§ EXERCISE DIRECTIONS
From the entries below, copy every line holding the word "void".

§ EXERCISE MATERIALS
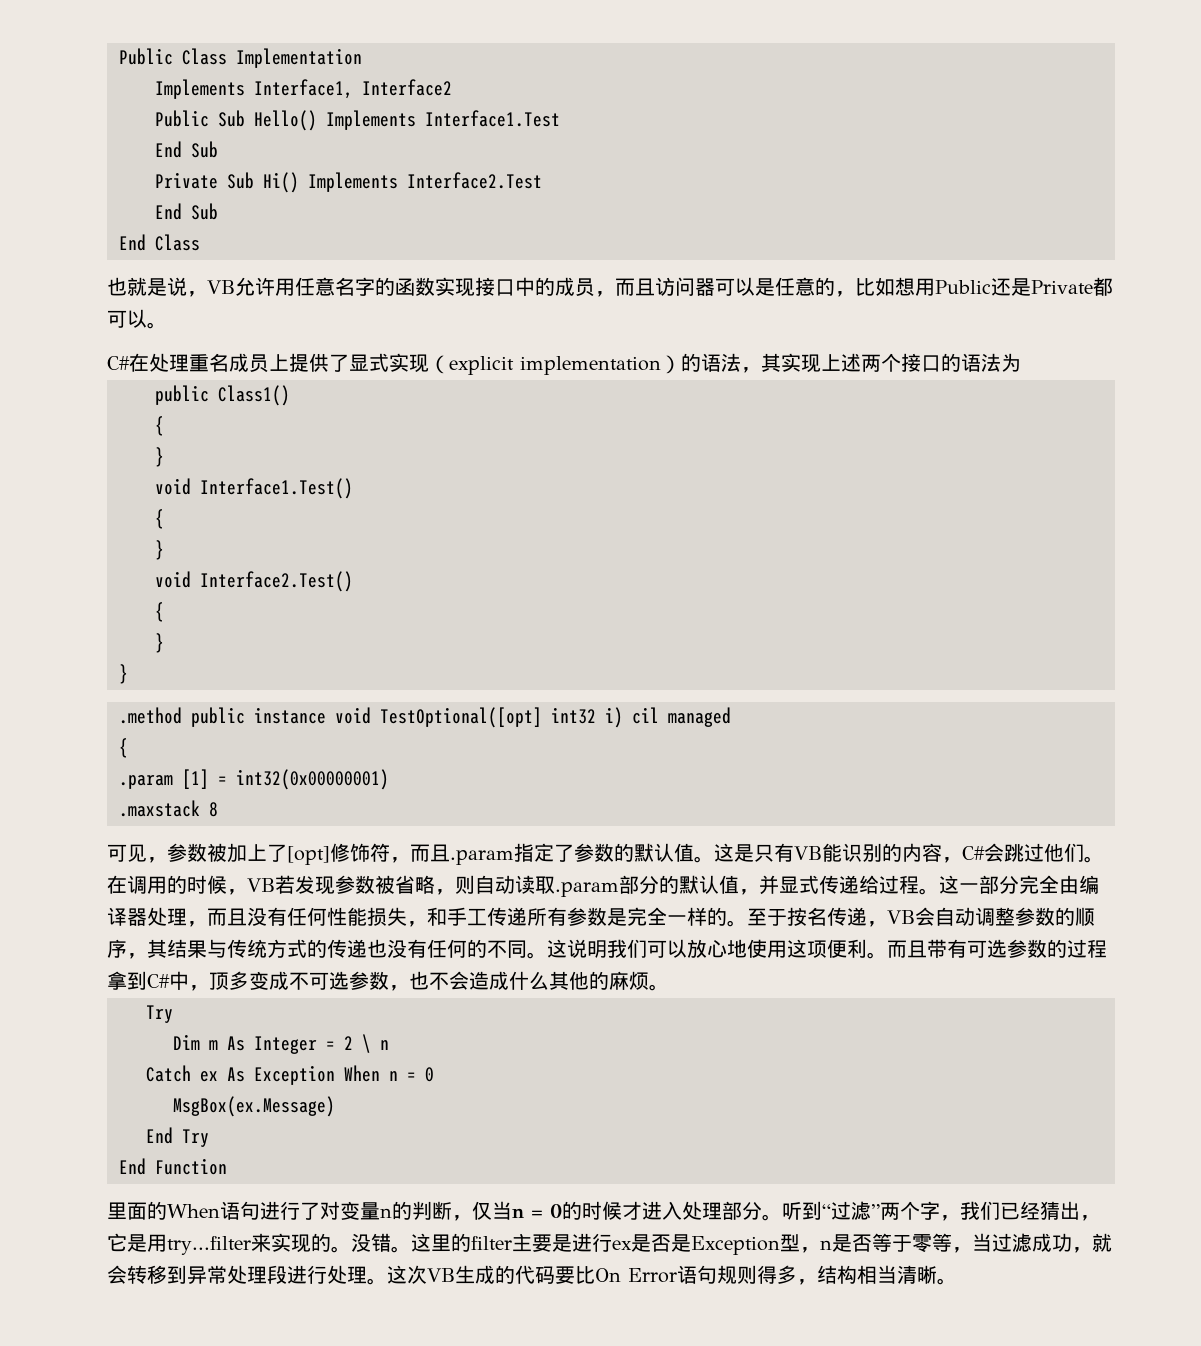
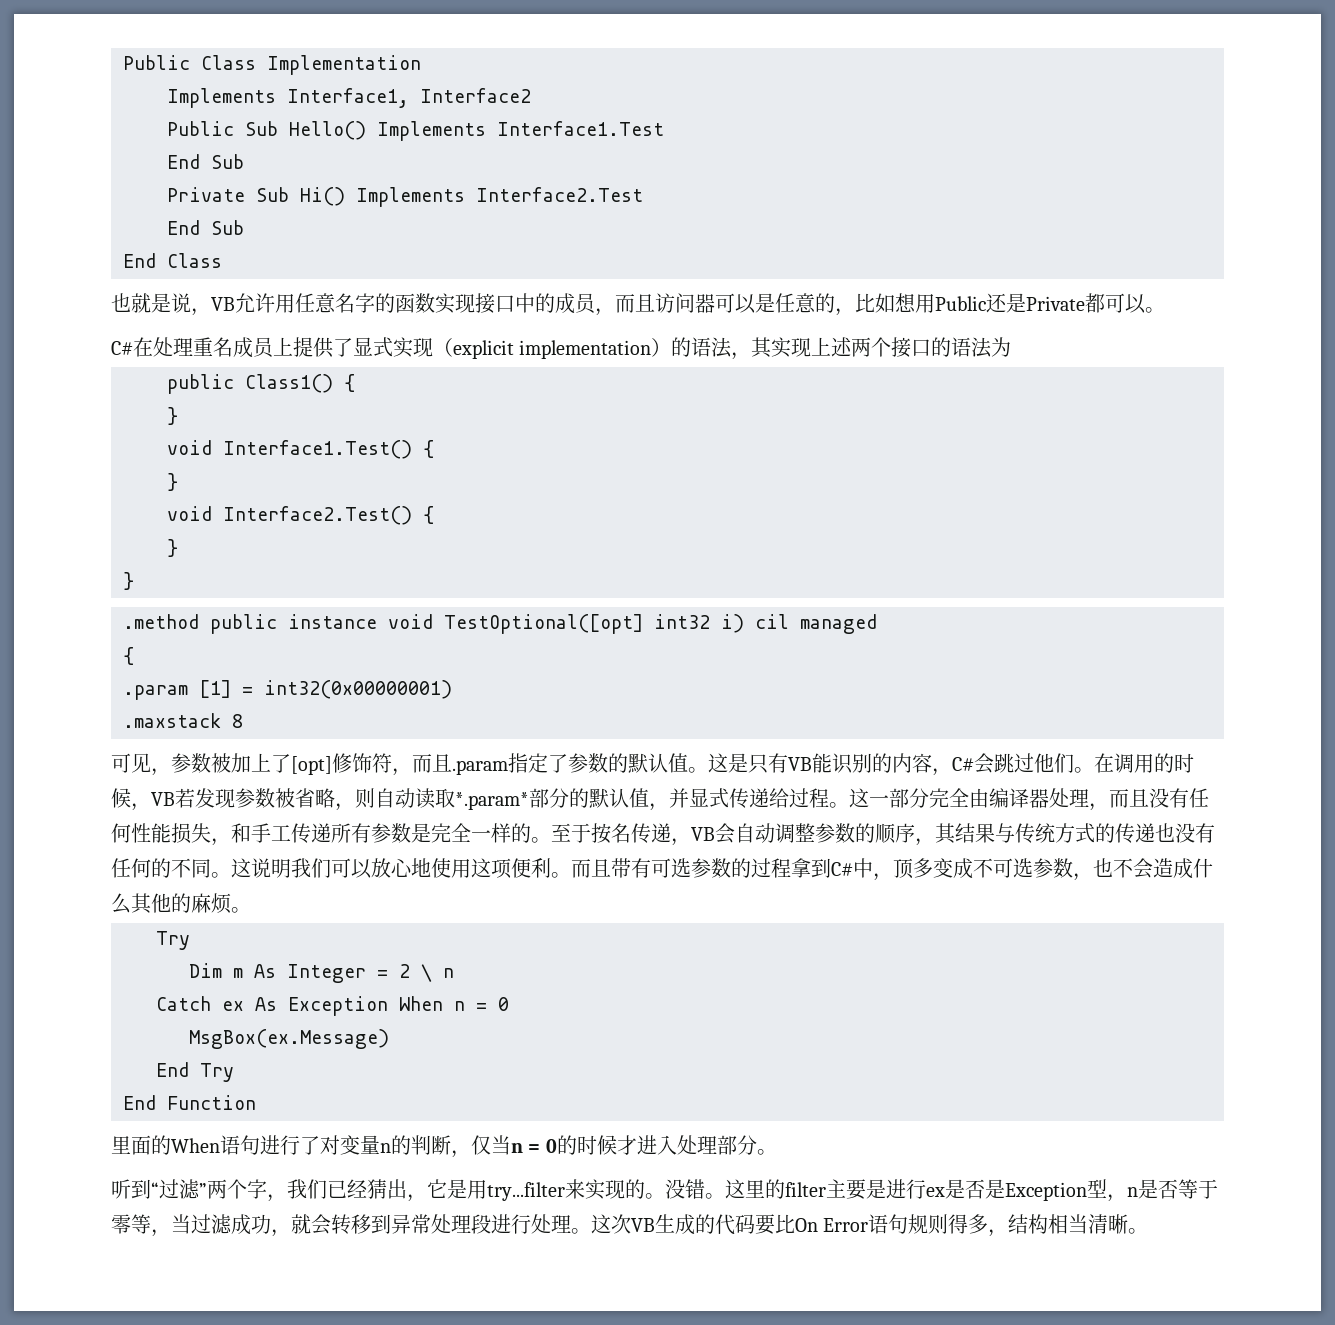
- public Class1()
- {
+ public Class1() {
- void Interface1.Test()
- {
+ void Interface1.Test() {
- void Interface2.Test()
- {
+ void Interface2.Test() {
- 在调用的时候，VB若发现参数被省略，则自动读取.param部分的默认值，并显式传递给过程。
+ 在调用的时候，VB若发现参数被省略，则自动读取*.param*部分的默认值，并显式传递给过程。
- 里面的When语句进行了对变量n的判断，仅当n = 0的时候才进入处理部分。听到“过滤”两个字，我们已经猜出，它是用try...filter来实现的。
+ 里面的When语句进行了对变量n的判断，仅当n = 0的时候才进入处理部分。
+ 听到“过滤”两个字，我们已经猜出，它是用try...filter来实现的。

§ SOLVED PROBLEM
- void Interface1.Test()
+ void Interface1.Test() {
- void Interface2.Test()
+ void Interface2.Test() {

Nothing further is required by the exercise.